Regular Monitoring: Regular blood tests and imaging studies are necessary to monitor disease activity and treatment response, as well as to screen for potential side effects of medications.
Sun Protection: Some immunosuppressants increase sensitivity to the sun.
Counseling: Discuss potential side effects of medication with your doctor to understand the risks and benefits and what to watch out for.
How long does an outbreak last?
The duration of an "outbreak" or active phase of IgG4-RD is variable. Without treatment, the disease can progress over months to years, leading to organ damage and fibrosis. With treatment, the duration of active disease can be shortened significantly, and remission can be achieved. However, relapses are common, and some patients require long-term maintenance therapy. The length of remission and the frequency of relapses vary from person to person.
How is it diagnosed?
Diagnosis of IgG4-RD typically involves a combination of clinical findings, laboratory tests, and tissue biopsy:
Clinical Presentation: Consistent signs and symptoms affecting one or more organs.
Serum IgG4 Levels: Elevated serum IgG4 concentrations (though not always present and can be falsely elevated). Normal IgG4 levels do not exclude the diagnosis.
Tissue Biopsy: The gold standard for diagnosis. Biopsy of the affected organ(s) demonstrates:
Dense lymphoplasmacytic infiltrate rich in IgG4-positive plasma cells.
Storiform fibrosis (a characteristic pattern of fibrosis).
Obliterative phlebitis (inflammation of blood vessels).
The number of IgG4-positive plasma cells is usually quantified, and the IgG4/IgG ratio is often calculated.
Imaging Studies: CT scans, MRI, and ultrasound can help identify affected organs and assess the extent of inflammation and fibrosis.

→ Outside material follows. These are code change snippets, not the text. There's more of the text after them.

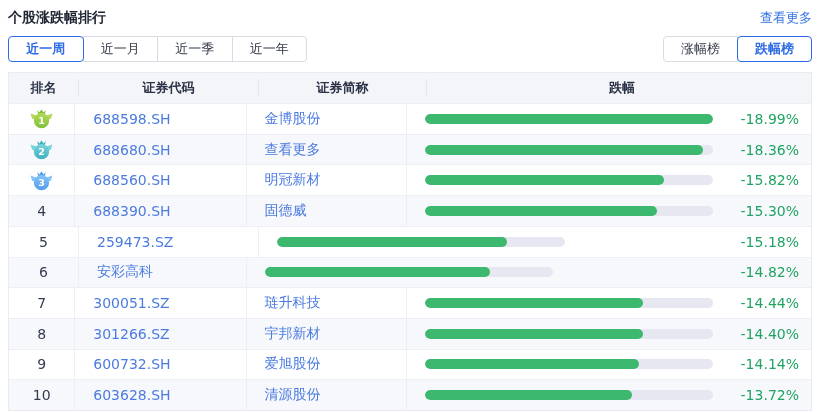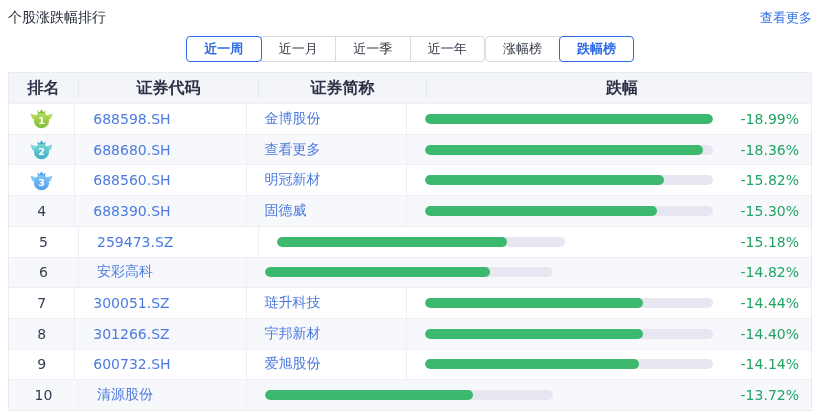--- a/index.html
+++ b/index.html
@@ -14,37 +14,37 @@
     --border:#e9ebf2;
     --border-light:#edeff4;
     --text-dark:#1f2433;
     --text-rank:#333c50;
   }
   *{box-sizing:border-box;margin:0;padding:0;}
   html,body{width:820px;height:413px;overflow:hidden;}
   body{background:#fff;font-family:"DejaVu Sans","Liberation Sans",sans-serif;}
 
   .header-row{display:flex;justify-content:space-between;align-items:center;padding:10px 8px 0 8px;height:26px;}
-  .page-title{font-size:14px;font-weight:normal;color:var(--text-dark);}
+  .page-title{font-size:14px;font-weight:bold;color:var(--text-dark);}
   .view-more{font-size:13px;color:var(--link-blue);cursor:pointer;margin-left:8px;}
 
-  .toolbar{display:flex;justify-content:center;align-items:center;margin-top:10px;padding:0 8px;height:26px;}
+  .toolbar{display:flex;justify-content:space-between;align-items:center;margin-top:10px;padding:0 8px;height:26px;}
   .seg-group{display:flex;}
   .seg{
     width:75.5px;height:26px;line-height:24px;text-align:center;font-size:13px;color:#333a47;
     background:#fff;border:1px solid #d9dce3;margin-left:-1px;cursor:pointer;position:relative;
   }
   .seg:first-child{margin-left:0;border-radius:4px 0 0 4px;}
   .seg:last-child{border-radius:0 4px 4px 0;}
   .seg.active{border:1px solid var(--accent);border-radius:4px;color:var(--accent);font-weight:bold;z-index:2;}
   .seg-group.right .seg{width:75px;}
 
   .rank-table{margin:10px 8px 0 8px;border:1px solid var(--border);height:339px;display:flex;flex-direction:column;}
   .t-head{display:flex;height:30px;background:var(--header-bg);align-items:center;flex:0 0 30px;}
-  .t-head .cell{font-size:16px;font-weight:bold;color:#2b3247;text-align:center;border-right:1px solid #e4e6ee;height:18px;line-height:18px;}
+  .t-head .cell{font-size:13px;font-weight:bold;color:#2b3247;text-align:center;border-right:1px solid #e4e6ee;height:18px;line-height:18px;}
   .t-head .cell:last-child{border-right:none;}
   .t-body{flex:1;display:flex;flex-direction:column;}
   .t-row{display:flex;flex:1;align-items:center;border-top:1px solid var(--border-light);background:#fff;}
   .t-row.alt{background:var(--row-alt);}
   .cell{height:100%;display:flex;align-items:center;}
   .c-rank{width:70px;justify-content:center;font-size:14px;color:var(--text-rank);border-right:1px solid var(--border-light);}
   .c-code{width:180px;padding-left:18px;font-size:14px;color:var(--text-blue);border-right:1px solid var(--border-light);cursor:pointer;}
   .c-name{width:168px;padding-left:18px;font-size:14px;color:var(--text-blue);border-right:1px solid var(--border-light);cursor:pointer;}
   .c-change{flex:1;padding:0 12px 0 18px;border-right:none;}
   .t-head .c-rank,.t-head .c-code,.t-head .c-name{padding-left:0;justify-content:center;display:flex;}
@@ -216,20 +216,21 @@
     <div class="cell c-name">爱旭股份</div>
     <div class="cell c-change">
       <div class="bar-track">
         <div class="bar-fill" style="width: 74.5%;"></div>
       </div>
       <div class="pct">-14.14%</div>
     </div>
   </div>
       <div class="t-row alt">
     <div class="cell c-rank">10</div>
+    <div class="cell c-code">603628.SH</div>
     <div class="cell c-name">清源股份</div>
     <div class="cell c-change">
       <div class="bar-track">
         <div class="bar-fill" style="width: 72.2%;"></div>
       </div>
       <div class="pct">-13.72%</div>
     </div>
   </div>
     </div>
 </div>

Exclusion of Other Conditions: Ruling out other diseases that can mimic IgG4-RD, such as malignancy, infection, and other autoimmune disorders.
Timeline of Symptoms
The timeline of symptoms in IgG4-RD is often insidious and variable:
Early Stages: Many individuals initially experience subtle and non-specific symptoms, like mild fatigue or painless swelling of glands.
Progression: Over weeks, months, or even years, symptoms can progress, leading to more noticeable organ dysfunction.

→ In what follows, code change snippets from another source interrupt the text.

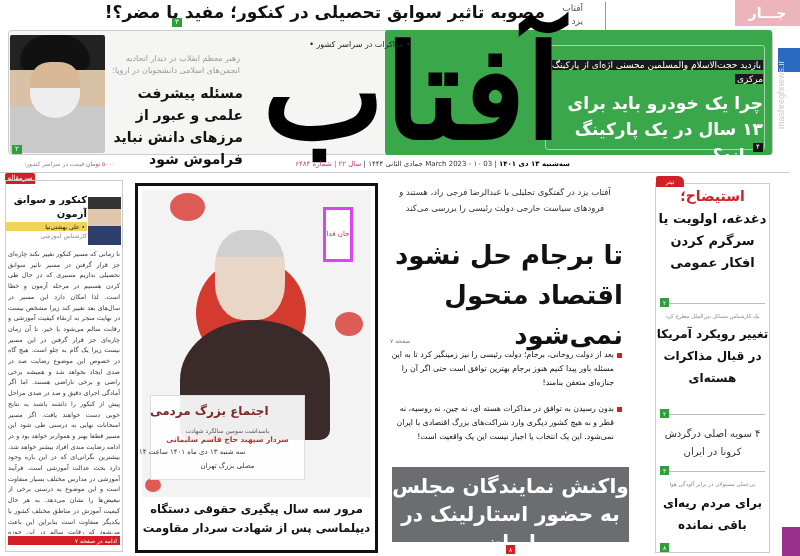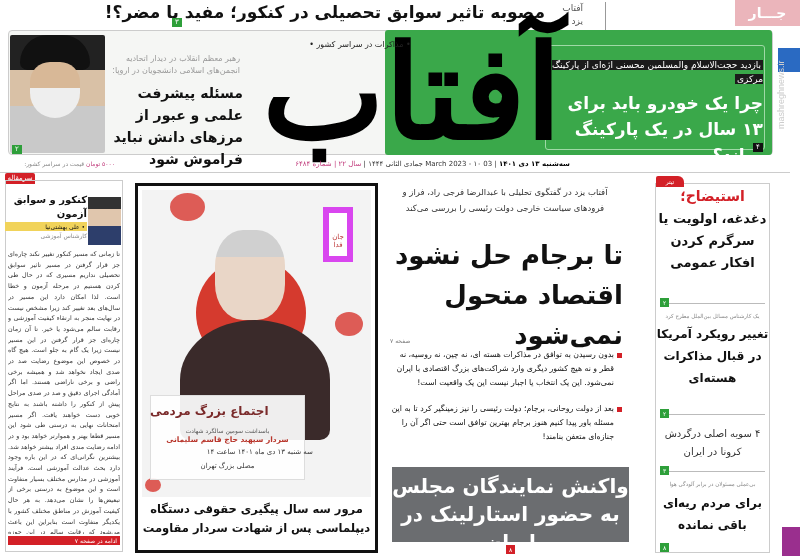--- a/index.html
+++ b/index.html
@@ -42,26 +42,26 @@
 .op-author{left:5px;top:222px;width:82px;font-size:6px;text-align:right;background:#f1d35a;padding:1px 2px}
 .op-role{left:5px;top:232px;width:82px;font-size:6px;color:#888;text-align:right}
 .op-body{left:8px;top:249px;width:112px;font-size:6.4px;line-height:10.7px;text-align:justify;color:#333}
 .op-more{left:8px;top:536px;width:112px;height:9px;background:#d32027;color:#fff;font-size:6px;text-align:right;line-height:9px;padding-right:3px}
 .col-photo{left:135px;top:183px;width:243px;height:370px;border:3px solid #111}
 .poster{left:142px;top:190px;width:229px;height:307px;background:#f3f3f3;overflow:hidden}
 .poster-circle{left:196px;top:258px;width:110px;height:110px;border-radius:50%;background:#d53a2e}
 .poster-face{left:215px;top:230px;width:70px;height:90px;border-radius:40%;background:linear-gradient(180deg,#d0d0d0 0 30%,#e9d6c7 30%)}
 .poster-body{left:180px;top:320px;width:150px;height:120px;background:#3a2a2a;border-radius:50% 50% 10px 10px}
 .petal{border-radius:50%;background:#d8413a;opacity:.85}
-.poster-logo{left:323px;top:207px;width:30px;height:55px;border:6px solid #d946ef;background:#fff;color:#b33;font-size:7px;text-align:center;padding-top:20px}
+.poster-logo{left:323px;top:207px;width:30px;height:55px;border:3px solid #d946ef;background:#fff;color:#b33;font-size:7px;text-align:center;padding-top:20px}
 .poster-card{left:150px;top:395px;width:155px;height:85px;background:rgba(255,255,255,.92);border:1px solid #ddd}
 .poster-title{left:150px;top:404px;width:155px;font-size:12px;font-weight:bold;color:#7a2a2a;text-align:left}
 .poster-sub{left:150px;top:427px;width:155px;font-size:6px;color:#555;text-align:center}
 .poster-name{left:150px;top:435px;width:155px;font-size:7.5px;color:#b8352b;font-weight:bold;text-align:center}
-.poster-date{left:158px;top:448px;width:155px;font-size:7px;color:#333;text-align:right}
+.poster-date{left:139px;top:448px;width:155px;font-size:7px;color:#333;text-align:left}
 .poster-place{left:150px;top:462px;width:155px;font-size:7px;color:#333;text-align:center}
 .photo-headline{left:140px;top:500px;width:233px;font-size:11.5px;font-weight:bold;text-align:center;line-height:19px}
 .main-kicker{left:390px;top:184px;width:230px;font-size:8.5px;color:#333;text-align:center;line-height:16px}
 .main-headline{left:388px;top:235px;width:235px;font-size:26px;font-weight:bold;text-align:right;line-height:40px}
 .page-ref{left:390px;top:337px;width:30px;font-size:6px;color:#777;text-align:left}
 .bullets{left:390px;top:348px;width:232px;font-size:7.8px;line-height:14px;text-align:right}
 .bullets li{list-style:none;position:relative;padding-right:8px;margin-bottom:12px}
 .bullets li:before{content:"";position:absolute;right:0;top:5px;width:5px;height:5px;background:#d32027}
 .gray-box{left:392px;top:467px;width:237px;height:75px;background:#6b6d70}
 .gray-headline{left:392px;top:472px;width:237px;font-size:20px;font-weight:bold;color:#fff;text-align:center;line-height:28px}
@@ -144,26 +144,26 @@
 <div class="abs poster-face"></div>
 <div class="abs poster-logo">جان فدا</div>
 <div class="abs poster-card"></div>
 <div class="abs poster-title">اجتماع بزرگ مردمی</div>
 <div class="abs poster-sub">باسداشت سومین سالگرد شهادت</div>
 <div class="abs poster-name">سردار سپهبد حاج قاسم سلیمانی</div>
 <div class="abs poster-date">سه شنبه ۱۳ دی ماه ۱۴۰۱ ساعت ۱۴</div>
 <div class="abs poster-place">مصلی بزرگ تهران</div>
 <div class="abs photo-headline">مرور سه سال پیگیری حقوقی دستگاه دیپلماسی پس از شهادت سردار مقاومت</div>
 
-<div class="abs main-kicker">آفتاب یزد در گفتگوی تحلیلی با عبدالرضا فرجی راد، فراز و فرودهای سیاست خارجی دولت رئیسی را بررسی می‌کند</div>
+<div class="abs main-kicker">آفتاب یزد در گفتگوی تحلیلی با عبدالرضا فرجی راد، هستند و فرودهای سیاست خارجی دولت رئیسی را بررسی می‌کند</div>
 <div class="abs main-headline">تا برجام حل نشود اقتصاد متحول نمی‌شود</div>
 <div class="abs page-ref">صفحه ۷</div>
 <ul class="abs bullets">
+  <li>بعد از دولت روحانی، برجام؛ دولت رئیسی را نیز زمینگیر کرد تا به این مسئله باور پیدا کنیم هنوز برجام بهترین توافق است حتی اگر آن را جنازه‌ای متعفن بنامند!</li>
   <li>بدون رسیدن به توافق در مذاکرات هسته ای، نه چین، نه روسیه، نه قطر و نه هیچ کشور دیگری وارد شراکت‌های بزرگ اقتصادی با ایران نمی‌شود. این یک انتخاب یا اجبار نیست این یک واقعیت است!</li>
-  <li>بعد از دولت روحانی، برجام؛ دولت رئیسی را نیز زمینگیر کرد تا به این مسئله باور پیدا کنیم هنوز برجام بهترین توافق است حتی اگر آن را جنازه‌ای متعفن بنامند!</li>
 </ul>
 
 <div class="abs gray-box"></div>
 <div class="abs gray-headline">واکنش نمایندگان مجلس به حضور استارلینک در ایران</div>
 <div class="abs gray-badge">۸</div>
 
 <div class="abs col-right"></div>
 <div class="abs right-tab">تیتر</div>
 
 <div class="r-item r-red" style="top:188px;font-size:14px">استیضاح؛</div>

Fluctuations: Symptoms may wax and wane, making diagnosis challenging.
Late Stages: If left untreated, chronic inflammation and fibrosis can lead to irreversible organ damage.

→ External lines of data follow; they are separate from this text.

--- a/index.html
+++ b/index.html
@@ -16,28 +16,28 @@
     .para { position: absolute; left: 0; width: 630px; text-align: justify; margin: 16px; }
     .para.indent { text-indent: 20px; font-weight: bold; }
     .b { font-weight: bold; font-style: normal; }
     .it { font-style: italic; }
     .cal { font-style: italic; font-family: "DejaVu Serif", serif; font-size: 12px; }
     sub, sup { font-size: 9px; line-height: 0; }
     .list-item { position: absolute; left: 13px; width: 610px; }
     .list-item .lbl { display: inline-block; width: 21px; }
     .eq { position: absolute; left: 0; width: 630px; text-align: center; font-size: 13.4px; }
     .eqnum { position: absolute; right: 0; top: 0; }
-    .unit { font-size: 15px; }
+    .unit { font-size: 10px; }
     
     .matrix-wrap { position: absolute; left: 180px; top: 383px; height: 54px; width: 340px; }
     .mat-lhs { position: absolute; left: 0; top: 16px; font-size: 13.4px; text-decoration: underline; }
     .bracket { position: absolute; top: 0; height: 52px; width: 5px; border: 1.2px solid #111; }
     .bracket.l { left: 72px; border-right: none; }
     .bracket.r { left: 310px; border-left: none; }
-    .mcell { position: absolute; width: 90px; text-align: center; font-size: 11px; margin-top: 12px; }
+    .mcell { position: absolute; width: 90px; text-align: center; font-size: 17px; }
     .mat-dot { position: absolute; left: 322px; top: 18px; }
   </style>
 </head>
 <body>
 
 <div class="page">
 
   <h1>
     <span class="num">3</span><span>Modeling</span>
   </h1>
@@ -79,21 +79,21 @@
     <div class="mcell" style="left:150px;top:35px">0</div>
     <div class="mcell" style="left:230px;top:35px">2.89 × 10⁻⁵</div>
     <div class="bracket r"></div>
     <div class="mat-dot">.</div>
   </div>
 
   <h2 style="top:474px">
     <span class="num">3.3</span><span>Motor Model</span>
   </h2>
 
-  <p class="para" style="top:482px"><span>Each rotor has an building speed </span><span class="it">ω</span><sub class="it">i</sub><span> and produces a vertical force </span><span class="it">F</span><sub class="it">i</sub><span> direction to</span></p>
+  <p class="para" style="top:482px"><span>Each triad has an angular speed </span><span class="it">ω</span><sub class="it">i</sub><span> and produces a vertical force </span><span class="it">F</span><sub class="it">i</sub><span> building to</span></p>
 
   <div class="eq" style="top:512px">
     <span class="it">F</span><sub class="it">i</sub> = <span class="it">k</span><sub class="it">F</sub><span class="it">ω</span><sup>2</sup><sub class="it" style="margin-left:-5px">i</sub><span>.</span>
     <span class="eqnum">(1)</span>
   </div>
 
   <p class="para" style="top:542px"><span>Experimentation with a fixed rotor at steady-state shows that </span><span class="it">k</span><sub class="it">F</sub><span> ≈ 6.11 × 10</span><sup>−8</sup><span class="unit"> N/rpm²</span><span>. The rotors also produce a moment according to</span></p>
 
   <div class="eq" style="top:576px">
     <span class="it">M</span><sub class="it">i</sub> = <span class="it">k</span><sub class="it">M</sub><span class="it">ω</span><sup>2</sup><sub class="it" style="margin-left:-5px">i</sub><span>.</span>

Post-Treatment: Symptoms usually improve after initiating immunosuppressive therapy, and the timeline for improvement varies depending on the extent of organ involvement and the individual's response to treatment.
Important Considerations
Multidisciplinary Approach: Management of IgG4-RD often requires a multidisciplinary team of specialists, including rheumatologists, gastroenterologists, nephrologists, pulmonologists, ophthalmologists, and surgeons, depending on the organs involved.
Differential Diagnosis: IgG4-RD can mimic other conditions, making accurate diagnosis crucial.
Relapses: Relapses are common, even after successful initial treatment. Long-term monitoring is essential to detect and manage relapses promptly.
Organ Damage: Early diagnosis and treatment are essential to prevent irreversible organ damage from chronic inflammation and fibrosis.
IgG4 levels may not always correlate with disease activity: Monitoring the disease should depend on imaging and symptoms, not just IgG4 levels.
Clinical trials: Clinical trials are ongoing that evaluate other therapies.